THE TASK –
Nothing but the lines from the one with "- With the strong" down to the one with "Apealing to this" should be returned, exactly and with both ends included, from the material below.

------------

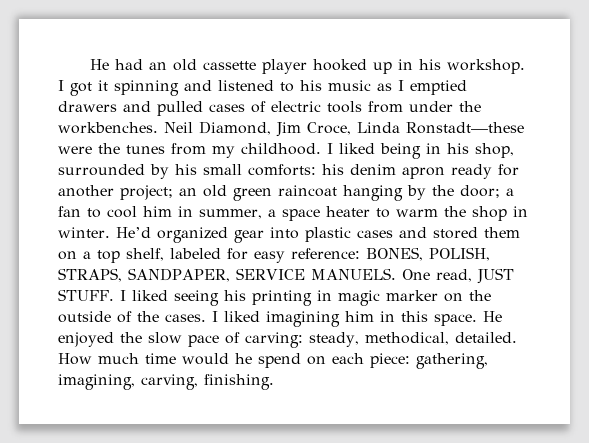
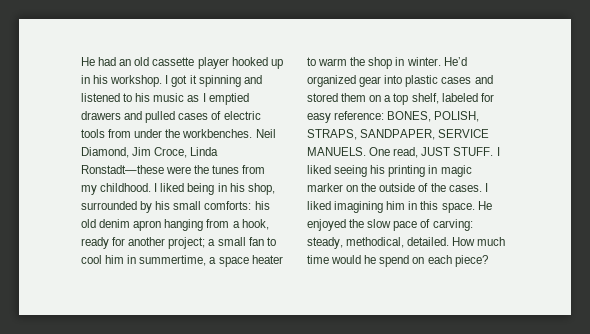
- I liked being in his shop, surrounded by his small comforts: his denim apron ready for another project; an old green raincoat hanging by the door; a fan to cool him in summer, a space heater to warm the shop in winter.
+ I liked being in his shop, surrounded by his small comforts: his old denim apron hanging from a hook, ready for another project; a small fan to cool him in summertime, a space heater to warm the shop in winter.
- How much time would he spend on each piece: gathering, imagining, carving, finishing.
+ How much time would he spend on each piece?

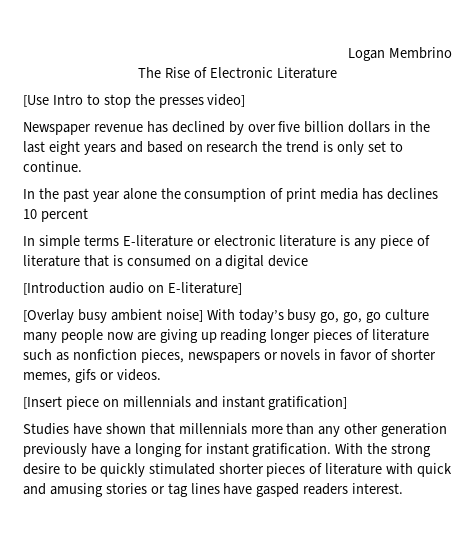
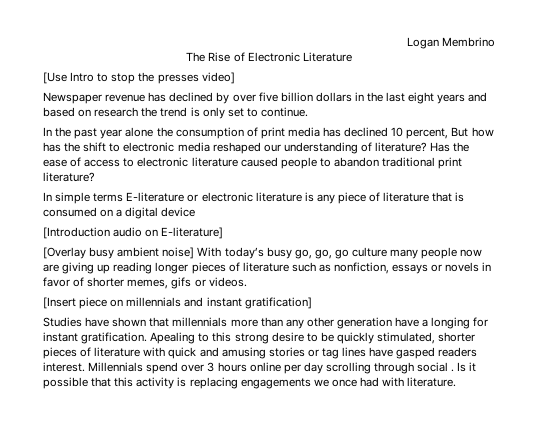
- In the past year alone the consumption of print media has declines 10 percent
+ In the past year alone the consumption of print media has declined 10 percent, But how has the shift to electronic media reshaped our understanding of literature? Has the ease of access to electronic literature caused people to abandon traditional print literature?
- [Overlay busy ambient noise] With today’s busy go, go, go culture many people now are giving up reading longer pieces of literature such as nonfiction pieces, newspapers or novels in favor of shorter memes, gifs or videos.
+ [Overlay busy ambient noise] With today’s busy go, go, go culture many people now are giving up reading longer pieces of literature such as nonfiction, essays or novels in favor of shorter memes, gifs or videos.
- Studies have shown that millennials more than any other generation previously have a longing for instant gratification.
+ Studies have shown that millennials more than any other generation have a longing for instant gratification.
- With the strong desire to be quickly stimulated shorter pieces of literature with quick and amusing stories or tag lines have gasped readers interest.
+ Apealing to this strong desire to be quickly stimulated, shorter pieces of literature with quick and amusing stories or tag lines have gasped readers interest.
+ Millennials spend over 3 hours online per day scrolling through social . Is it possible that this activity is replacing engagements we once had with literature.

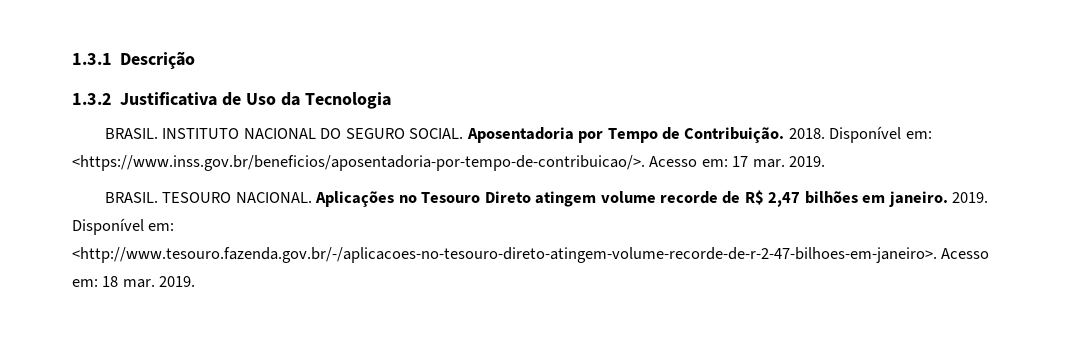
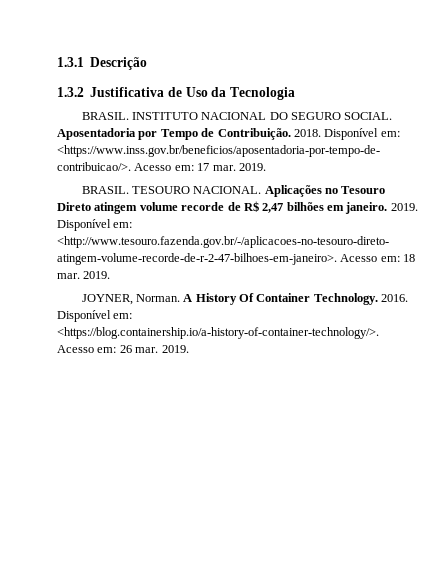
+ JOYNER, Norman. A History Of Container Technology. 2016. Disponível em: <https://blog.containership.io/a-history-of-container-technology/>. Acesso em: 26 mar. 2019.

------------

ANSWER BOX –
- With the strong desire to be quickly stimulated shorter pieces of literature with quick and amusing stories or tag lines have gasped readers interest.
+ Apealing to this strong desire to be quickly stimulated, shorter pieces of literature with quick and amusing stories or tag lines have gasped readers interest.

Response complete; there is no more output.